Genre: Contemporary Fiction
Synopsis: Daniel Hartmann and Emily Anderson have every reason to hate each other. Her father destroyed the lives of his parents and he in turn sent her father to jail. Now Daniel’s a successful billionaire and artsy Emily is his newest employee. Both of them intend to make the other pay for the sins of the past, but revenge has never been so sweet. – CreateSpace
Entry-Level Mistress is a damn good book. Not too long, not too short; it’s just right. Not perfect because I did come across a few grammar errors and continuity issues, but for the most part I have no complaints. I read straight through this book in about one day. I didn’t want to put it down. I couldn’t put it down. You know when a book is so good you end up reading it while brushing your teeth, cooking, and would take it into the shower if you knew it wouldn’t get wet? Entry-Level Mistress is that book. The first person narration is perfect for this story. Emily’s voice is fresh and amusing. You fall in love with her character and want to know more about her right away. Her youth doesn’t put forth any naïveté nor does it take away from her capabilities as a narrator. You want her to tell you her story. You want her to pull you into her world as an escape.

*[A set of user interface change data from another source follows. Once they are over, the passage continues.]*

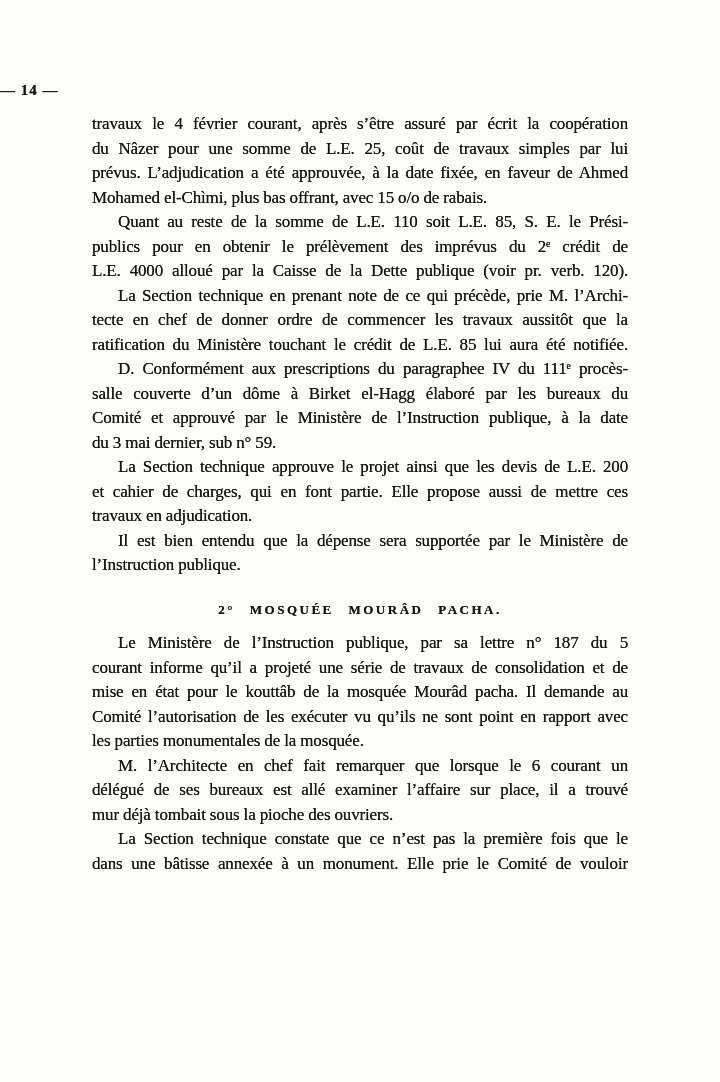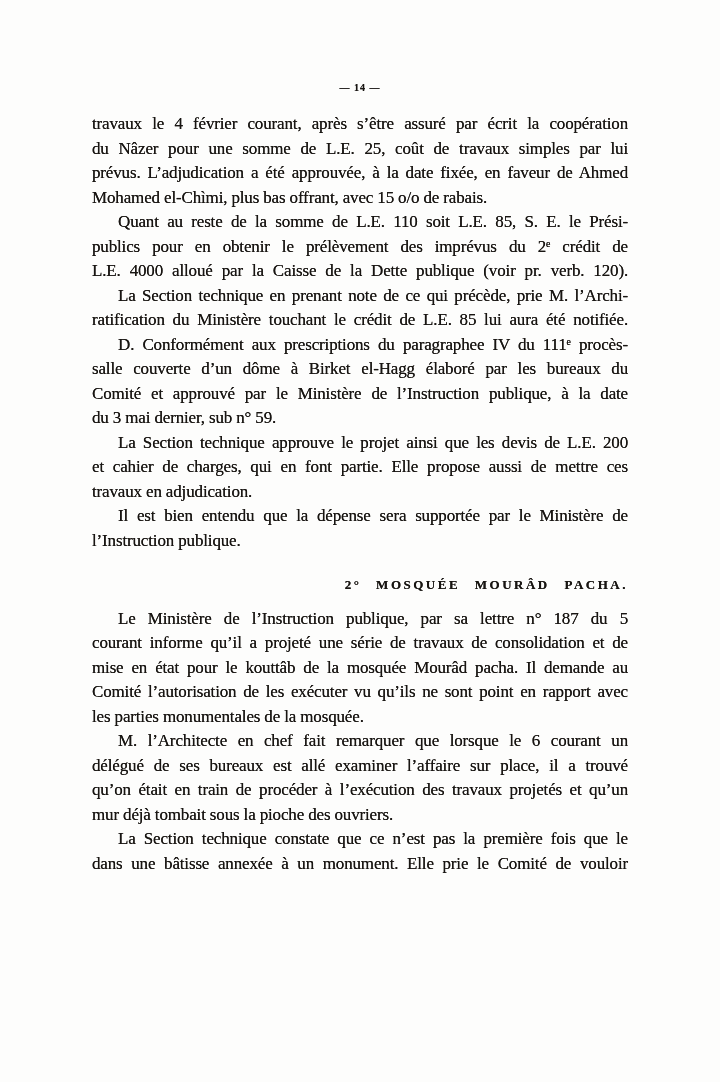--- a/index.html
+++ b/index.html
@@ -21,8 +21,8 @@
     top: 82px;
     left: 0;
     width: 100%;
-    text-align: center;
-    font-size: 10px;
+    text-align: left;
+    font-size: 15px;
     font-weight: bold;
     letter-spacing: 1px;
     text-shadow: 0 0 0.4px rgba(24,21,18,0.85);

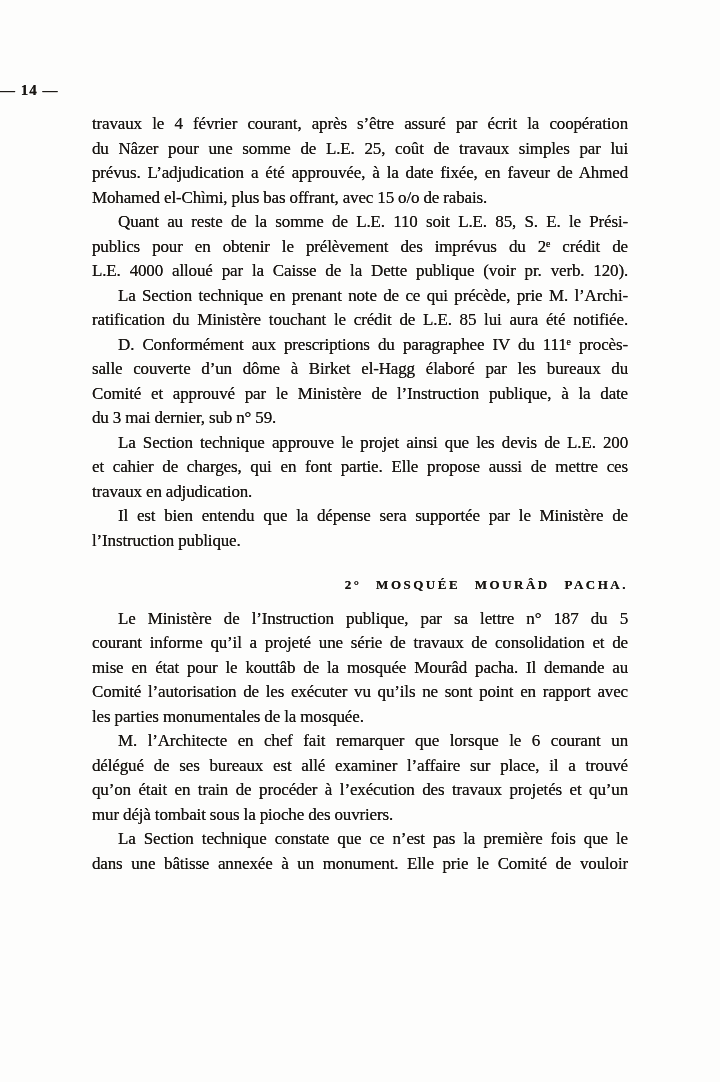--- a/index.html
+++ b/index.html
@@ -87,6 +87,7 @@
 
     <div class="para">
       <div class="ln ind">La Section technique en prenant note de ce qui précède, prie M. l’Archi-</div>
+      <div class="ln">tecte en chef de donner ordre de commencer les travaux aussitôt que la</div>
       <div class="ln">ratification du Ministère touchant le crédit de L.E. 85 lui aura été notifiée.</div>
     </div>
 

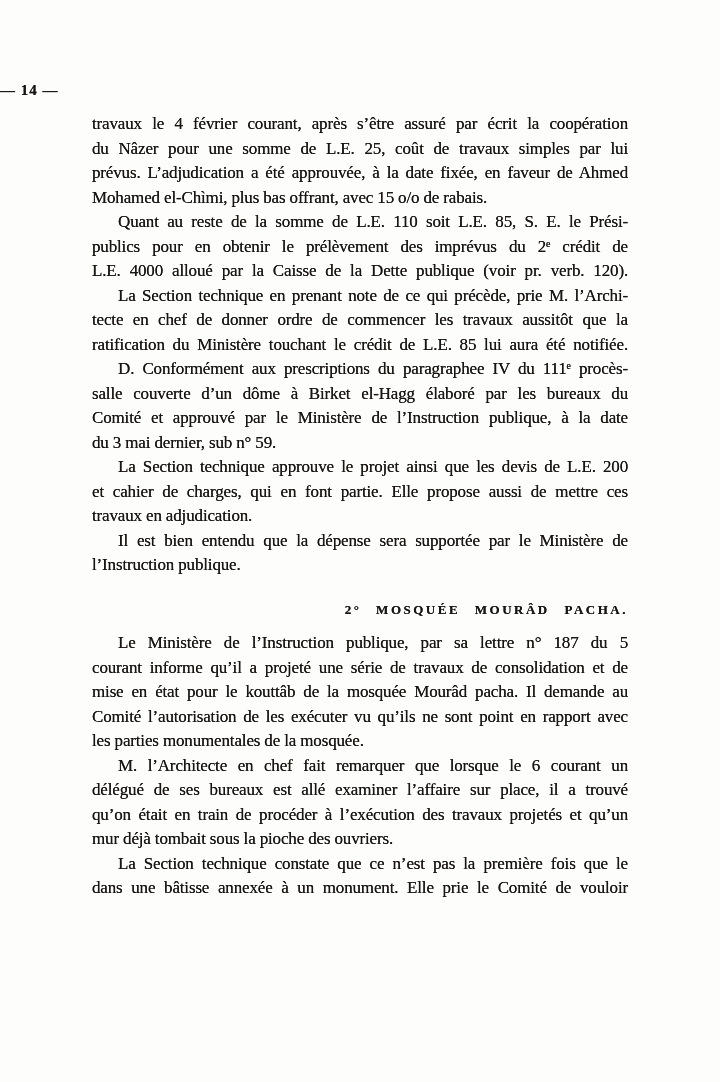--- a/index.html
+++ b/index.html
@@ -57,7 +57,7 @@
     font-size: 13px;
     line-height: 24.5px;
     font-weight: bold;
-    text-align: right;
+    text-align: center;
     letter-spacing: 2.5px;
     word-spacing: 9px;
     text-shadow: 0 0 0.4px rgba(24,21,18,0.85);

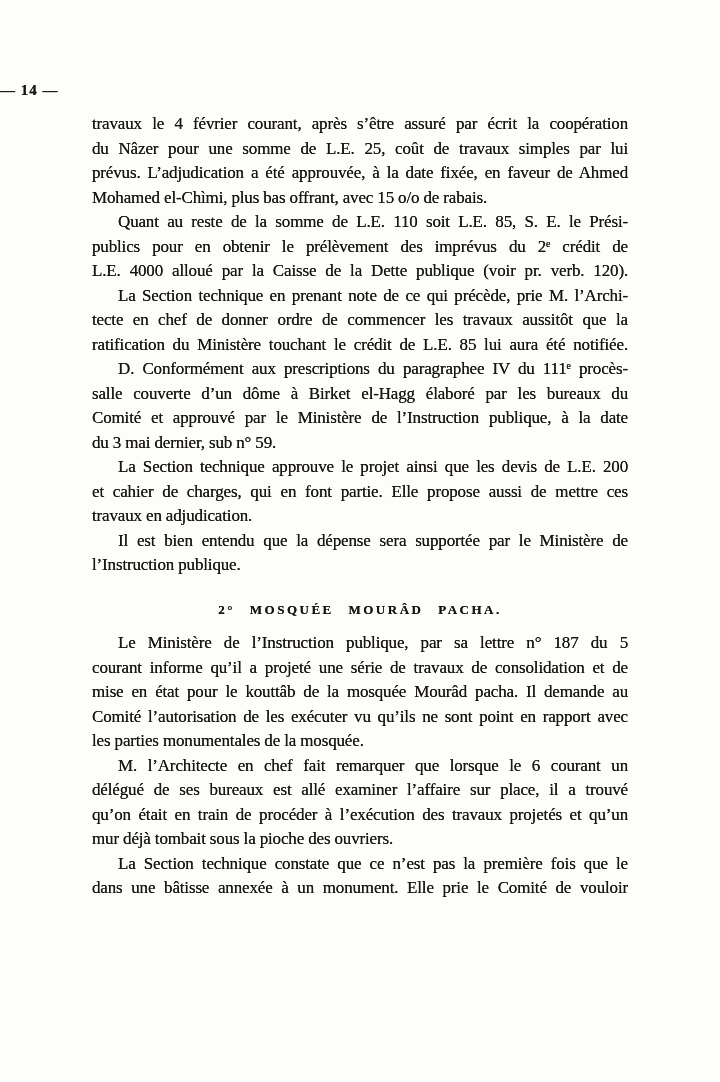--- a/index.html
+++ b/index.html
@@ -122,7 +122,6 @@
     <div class="para">
       <div class="ln ind">M. l’Architecte en chef fait remarquer que lorsque le 6 courant un</div>
       <div class="ln">délégué de ses bureaux est allé examiner l’affaire sur place, il a trouvé</div>
-      <div class="ln">qu’on était en train de procéder à l’exécution des travaux projetés et qu’un</div>
       <div class="ln end">mur déjà tombait sous la pioche des ouvriers.</div>
     </div>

Darby is so good at writing Emily, you feel she’s a real person. Her emotions are heartfelt and genuine, and her need for revenge is expressed clearly. So much so, you want Emily to go through with her plan. Or, maybe not. You sympathize with her cause and want only what’s best for her. She meets the object of her revenge plan, Daniel Hartmann, and wants to take him down. But then she also wants to take him to bed. Talk about a dilemma.

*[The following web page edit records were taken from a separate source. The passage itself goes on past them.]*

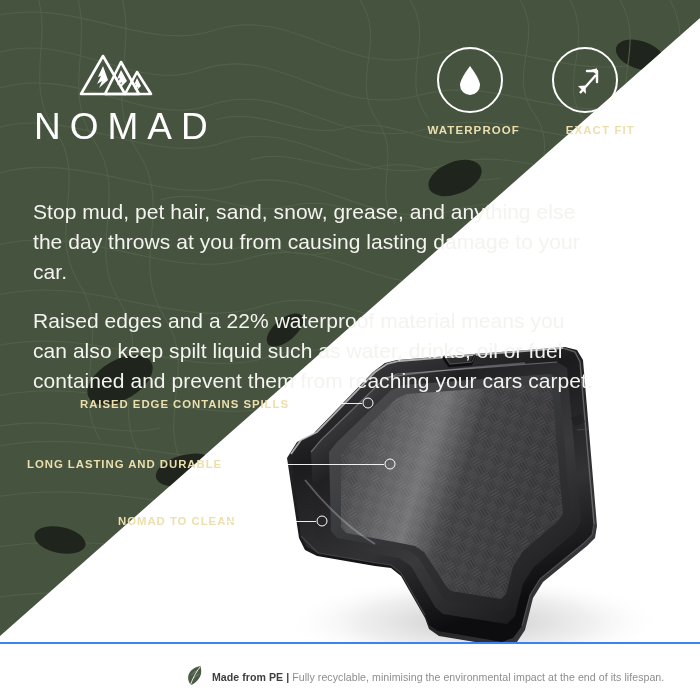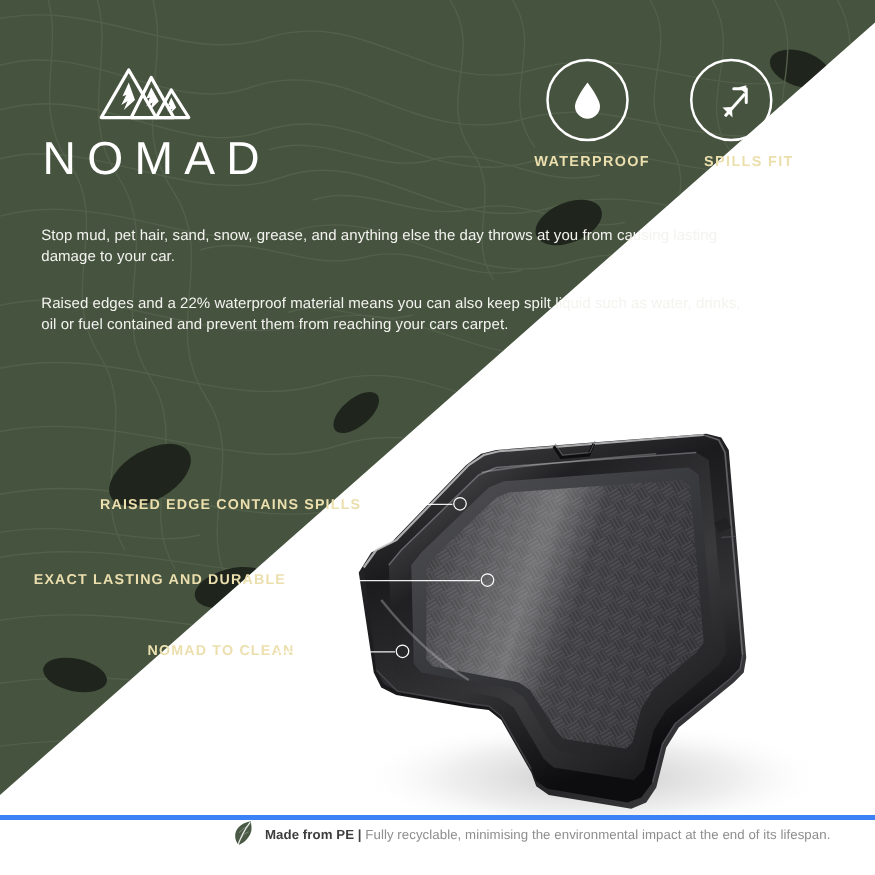--- a/index.html
+++ b/index.html
@@ -249,7 +249,7 @@
           <path d="M23 9 L30 9 A2 2 0 0 1 32 11 L32 20" stroke="#ffffff" stroke-width="2.4" fill="none" stroke-linecap="round" opacity="0"></path>
         </svg>
       </div>
-      <div class="badge-label">SPILLS FIT</div>
+      <div class="badge-label">EXACT FIT</div>
     </div>
   </div>
 

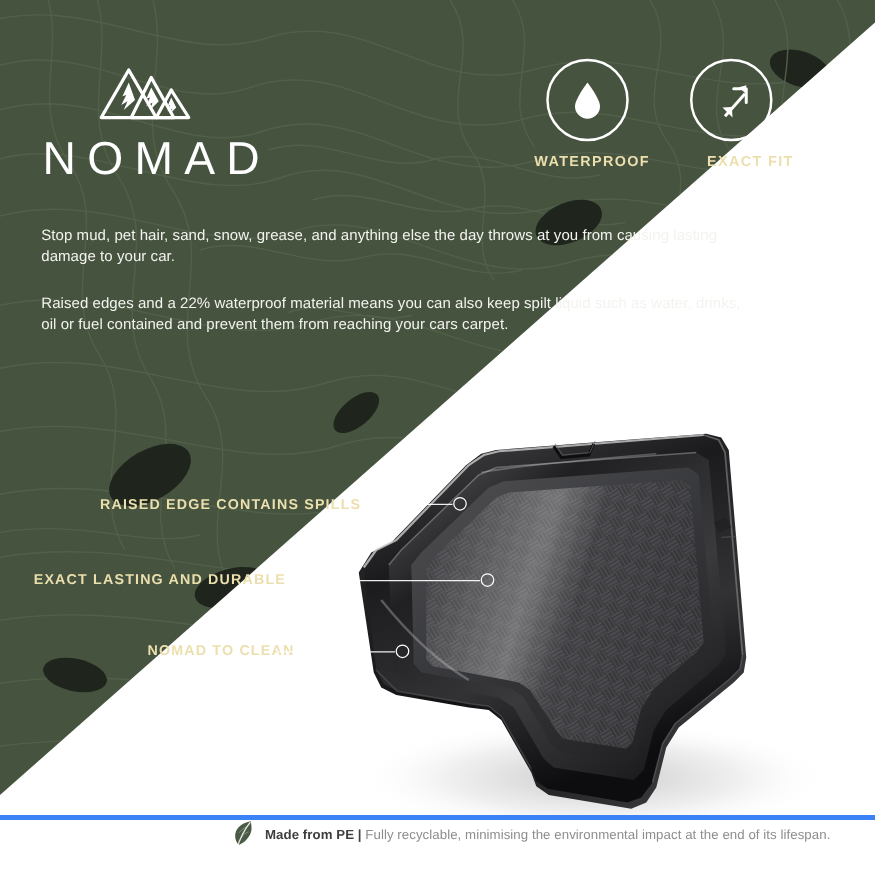--- a/index.html
+++ b/index.html
@@ -105,9 +105,9 @@
   }
   .para {
     color: #f3f3ef;
-    font-size: 12px;
+    font-size: 21px;
     line-height: 1.42;
-    margin: 0 0 20px 0;
+    margin: 17px 0 20px 0;
     letter-spacing: .05px;
   }
   .para:last-child { margin-bottom: 0; }

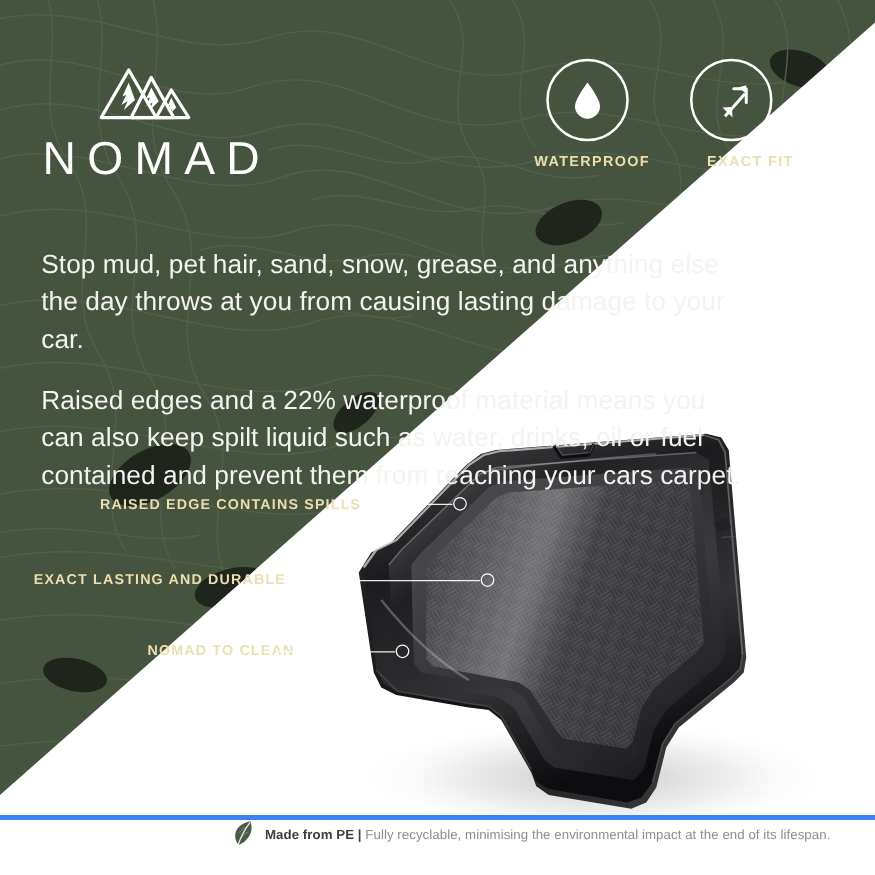--- a/index.html
+++ b/index.html
@@ -363,7 +363,7 @@
     <div class="callout-line" style="left:296px; top:403px; width:66px;"></div>
     <div class="callout-dot" style="left:368px; top:403px;"></div>
 
-    <div class="callout-label" style="left:27px; top:464px;">EXACT LASTING AND DURABLE</div>
+    <div class="callout-label" style="left:27px; top:464px;">LONG LASTING AND DURABLE</div>
     <div class="callout-line" style="left:232px; top:464px; width:152px;"></div>
     <div class="callout-dot" style="left:390px; top:464px;"></div>
 

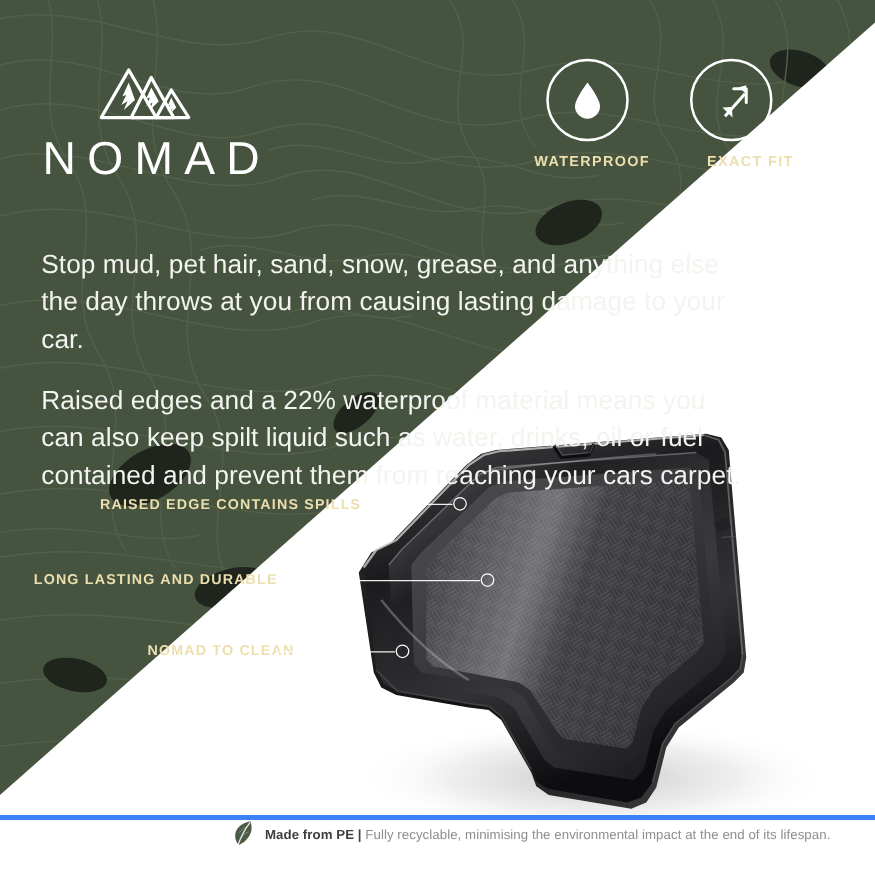--- a/index.html
+++ b/index.html
@@ -150,12 +150,12 @@
   
   .footer {
     position: absolute;
-    left: 0; bottom: 0;
+    left: 0; bottom: 12px;
     width: 700px; height: 44px;
     background: #ffffff;
-    border-top: 4px solid #3b82f6;
+    border-top: 2px solid #3b82f6;
     display: flex;
-    align-items: flex-start;
+    align-items: flex-end;
     z-index: 9;
   }
   .footer-inner {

Truth be told, Entry-Level Mistress reminds me of the ABC series Revenge. The lead character is also named Emily and her love interest is Daniel. But that’s where the similarities end. Darby’s Emily is young, not well equipped to engage in the game she’s playing, and going at it alone. Her heart is compromised daily and she loses focus of what’s important to her. Or does she? I almost feel she has an eye opening experience and sees what’s really in front of her. She doesn’t let the past rule her as it could, and when she finds herself in a bit of a pickle, tries to run away. But Leanna her friend and roommate doesn’t shirk her friendship duties and makes sure Emily gets sound advice. It may not always be correct, but Leanna is a solid secondary character who acts as more of a conscience than a plot device. Now, James on the other hand, another secondary character, is only around as a means of showcasing Emily as an object of desire. You know how in some romance novels the heroine doesn’t believe she’s beautiful or acceptable as a sexual being? I don’t get that feel from Emily, though she second guesses her appeal to a man who’s used to dating supermodels. She knows she’s attractive in her own right; she’s just doubtful of her place in the world of a billionaire playboy. All that is swept aside as Emily regains her rightful place in the world of socialites and the rich and famous.
If you want a solid, well-written contemporary romance to get lost in, Entry-Level Mistress is your book. It’s hot, sexy, and suspenseful all at once. You never know who’s playing whom in the game of revenge. But there can only be one winner. Or two losers. Depends on how you look at it.
I was provided an ARC by NetGalley and the publisher for an honest review.